You'll find the dates for the meetings paired with suggested readings below. The meetings are set at different times that, we hope, might work across several timezones. Although a few might be quite late or rather early for some regions,
Eva and Femke
Please forward this invitation to those who might be interested to join.
Monday, 18 December 2023 16.00–18.00 (CET)
Dear all,
Welcome to the last session of the Limits to Openness reading group. We decided to propose reading Eve Tuck's and Wayne Yang's article "R-Words: Refusing Research" because the text offers a way to think about the many reasons for not doing research, not sharing or not reusing materials.

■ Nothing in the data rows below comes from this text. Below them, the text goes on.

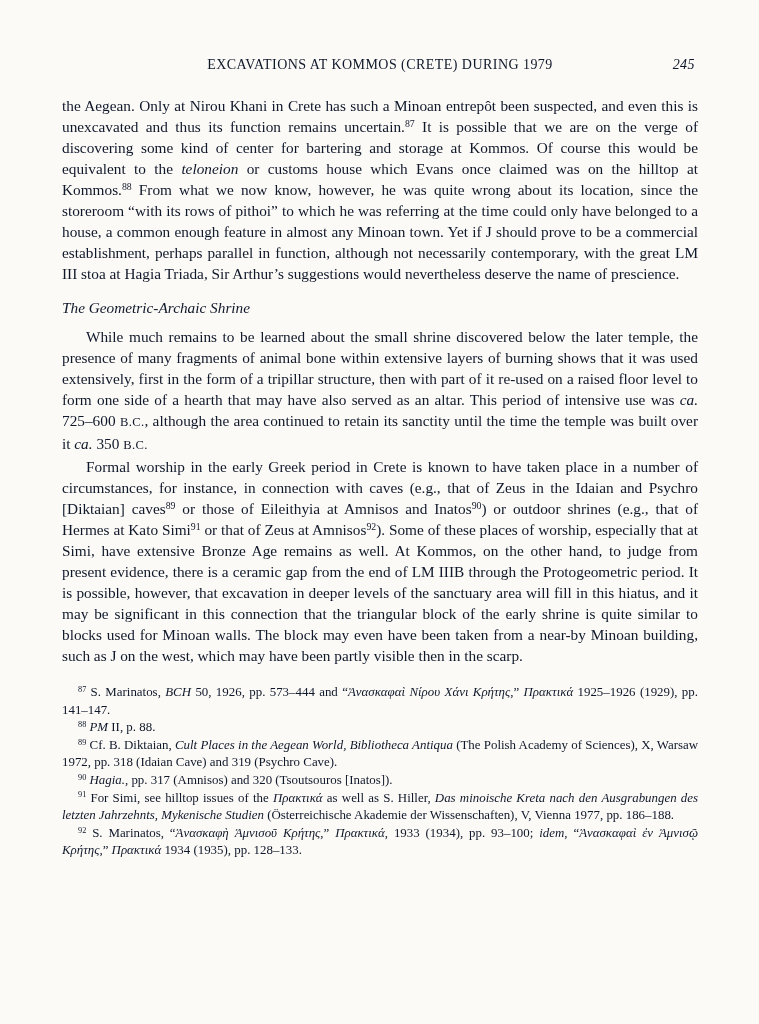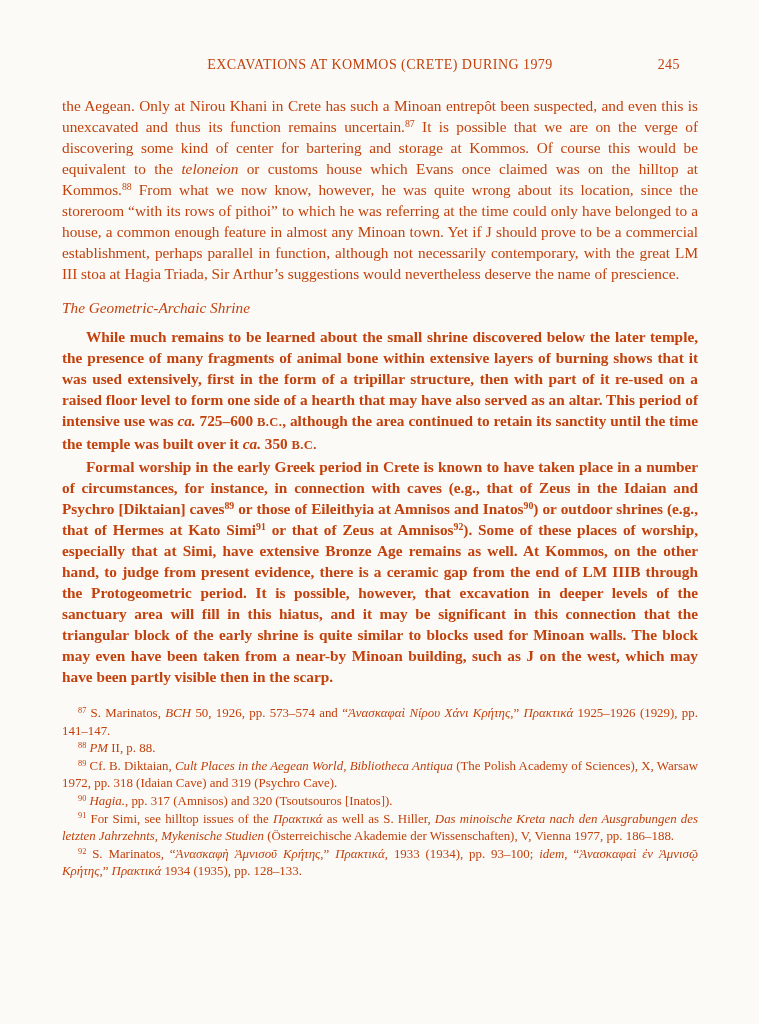"EXCAVATIONS AT KOMMOS (CRETE) DURING" .page { color: #c2410c -> #0f172a }
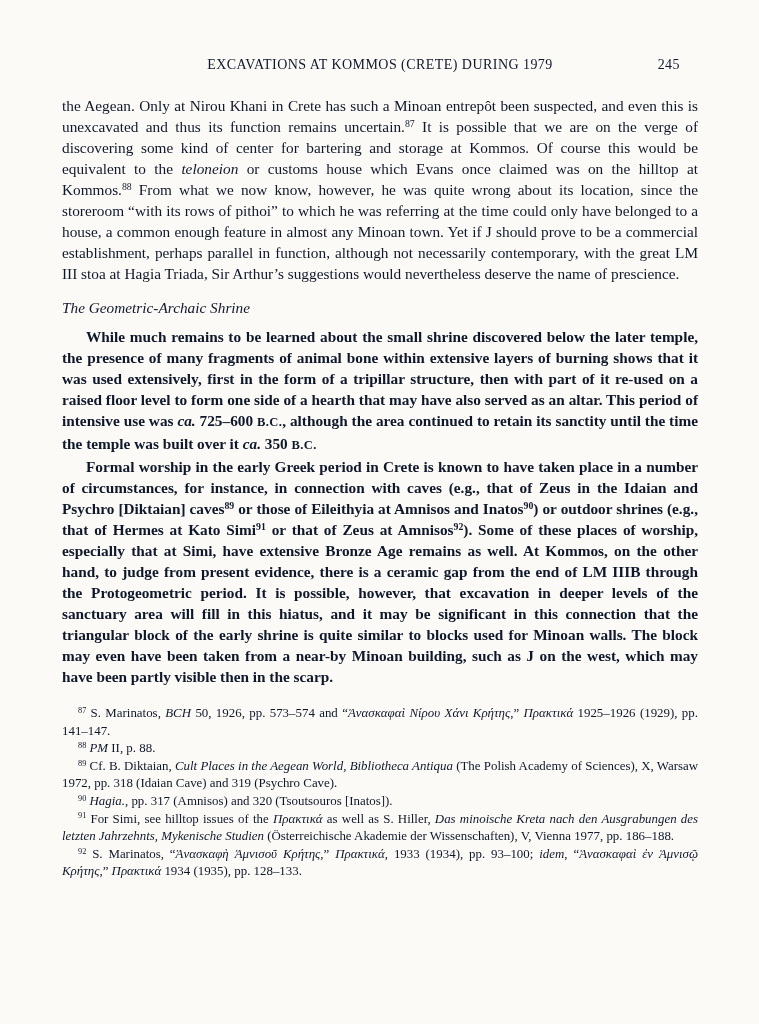"245" .page-number { font-style: none -> italic; right: 18px -> 3px }
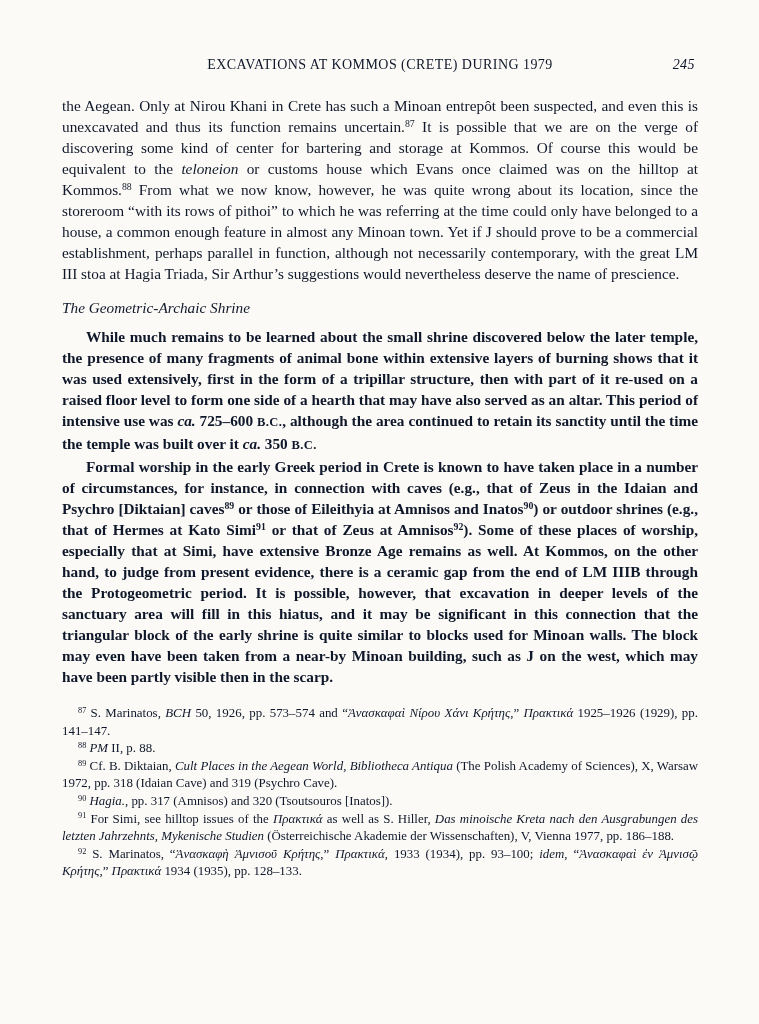"While much remains to be" .indent { font-weight: bold -> none }
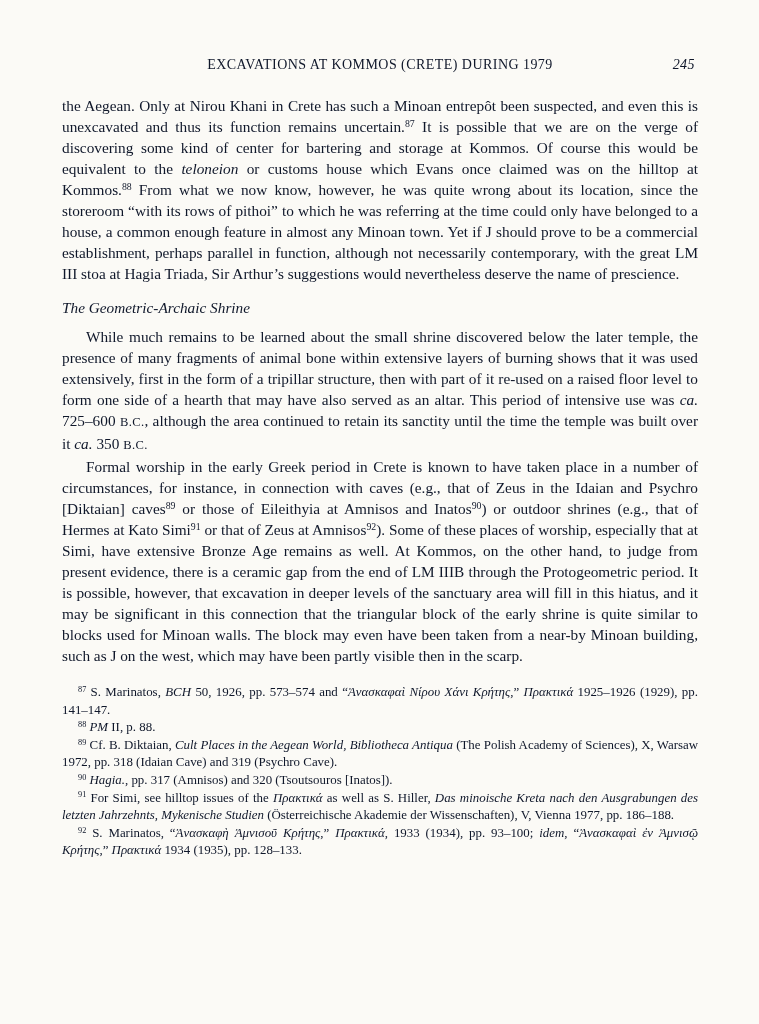"50, 1926, pp. 573–574 and" span { text: 574 -> 444 }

The text is written by and for practitioners in social sciences, so our challenge in this session would be to translate the cases and claims made in the text to cultural practice (in and outside academia) and to see in which ways they could help to articulate a feminist and decolonial approach to a practice of sharing and reuse.
It needs to be said that we are not arguing for silence. Stories are meant to be passed along appropriately, especially among loved ones, but not all of them as social science research. Although such knowledge is often a source of wisdom that informs the perspectives in our writing, we do not intend to share them as social science research. It is enough that we know them. (page 234)
In the session, we will focus on Axiom II (pages 232-236)
Eve Tuck and K. Wayne Yang (2014), "R-Words: Refusing Research". In Humanizing research: decolonizing qualitative inquiry with youth and communities, pages 223-248. Download PDF
Tuesday, 21 November 23, 18.00–20.00 (CET)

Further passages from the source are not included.